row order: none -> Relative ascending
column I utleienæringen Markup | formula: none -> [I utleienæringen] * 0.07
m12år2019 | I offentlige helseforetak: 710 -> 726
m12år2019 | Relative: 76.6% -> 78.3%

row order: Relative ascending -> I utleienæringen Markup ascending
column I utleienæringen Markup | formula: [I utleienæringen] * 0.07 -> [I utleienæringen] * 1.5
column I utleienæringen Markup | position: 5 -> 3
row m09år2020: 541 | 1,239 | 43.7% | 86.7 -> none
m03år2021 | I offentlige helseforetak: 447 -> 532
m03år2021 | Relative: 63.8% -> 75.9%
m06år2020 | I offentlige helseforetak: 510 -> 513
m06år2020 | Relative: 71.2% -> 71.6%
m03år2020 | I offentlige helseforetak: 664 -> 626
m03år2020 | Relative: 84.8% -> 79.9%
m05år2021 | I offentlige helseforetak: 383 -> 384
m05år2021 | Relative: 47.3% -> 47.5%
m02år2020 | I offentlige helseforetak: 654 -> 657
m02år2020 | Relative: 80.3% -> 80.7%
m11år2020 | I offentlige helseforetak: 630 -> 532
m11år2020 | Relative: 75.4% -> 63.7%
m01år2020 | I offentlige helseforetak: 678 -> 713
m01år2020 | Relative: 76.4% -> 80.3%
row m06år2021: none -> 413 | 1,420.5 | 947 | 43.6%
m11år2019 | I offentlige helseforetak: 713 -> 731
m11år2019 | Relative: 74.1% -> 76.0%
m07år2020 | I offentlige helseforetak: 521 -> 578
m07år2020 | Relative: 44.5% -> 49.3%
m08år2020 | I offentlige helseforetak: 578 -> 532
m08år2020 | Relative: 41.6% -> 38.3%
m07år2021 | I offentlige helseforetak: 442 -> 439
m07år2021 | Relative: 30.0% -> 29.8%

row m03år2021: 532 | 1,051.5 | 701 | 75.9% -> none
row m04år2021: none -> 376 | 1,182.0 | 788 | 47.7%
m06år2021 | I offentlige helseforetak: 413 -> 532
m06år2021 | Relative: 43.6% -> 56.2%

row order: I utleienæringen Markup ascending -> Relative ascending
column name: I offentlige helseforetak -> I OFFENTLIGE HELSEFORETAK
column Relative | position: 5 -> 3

### Brief
All the records above must be transcribed without a single change to any word.

### Output of the task
row order: none -> Relative ascending
column I utleienæringen Markup | formula: none -> [I utleienæringen] * 0.07
m12år2019 | I offentlige helseforetak: 710 -> 726
m12år2019 | Relative: 76.6% -> 78.3%

row order: Relative ascending -> I utleienæringen Markup ascending
column I utleienæringen Markup | formula: [I utleienæringen] * 0.07 -> [I utleienæringen] * 1.5
column I utleienæringen Markup | position: 5 -> 3
row m09år2020: 541 | 1,239 | 43.7% | 86.7 -> none
m03år2021 | I offentlige helseforetak: 447 -> 532
m03år2021 | Relative: 63.8% -> 75.9%
m06år2020 | I offentlige helseforetak: 510 -> 513
m06år2020 | Relative: 71.2% -> 71.6%
m03år2020 | I offentlige helseforetak: 664 -> 626
m03år2020 | Relative: 84.8% -> 79.9%
m05år2021 | I offentlige helseforetak: 383 -> 384
m05år2021 | Relative: 47.3% -> 47.5%
m02år2020 | I offentlige helseforetak: 654 -> 657
m02år2020 | Relative: 80.3% -> 80.7%
m11år2020 | I offentlige helseforetak: 630 -> 532
m11år2020 | Relative: 75.4% -> 63.7%
m01år2020 | I offentlige helseforetak: 678 -> 713
m01år2020 | Relative: 76.4% -> 80.3%
row m06år2021: none -> 413 | 1,420.5 | 947 | 43.6%
m11år2019 | I offentlige helseforetak: 713 -> 731
m11år2019 | Relative: 74.1% -> 76.0%
m07år2020 | I offentlige helseforetak: 521 -> 578
m07år2020 | Relative: 44.5% -> 49.3%
m08år2020 | I offentlige helseforetak: 578 -> 532
m08år2020 | Relative: 41.6% -> 38.3%
m07år2021 | I offentlige helseforetak: 442 -> 439
m07år2021 | Relative: 30.0% -> 29.8%

row m03år2021: 532 | 1,051.5 | 701 | 75.9% -> none
row m04år2021: none -> 376 | 1,182.0 | 788 | 47.7%
m06år2021 | I offentlige helseforetak: 413 -> 532
m06år2021 | Relative: 43.6% -> 56.2%

row order: I utleienæringen Markup ascending -> Relative ascending
column name: I offentlige helseforetak -> I OFFENTLIGE HELSEFORETAK
column Relative | position: 5 -> 3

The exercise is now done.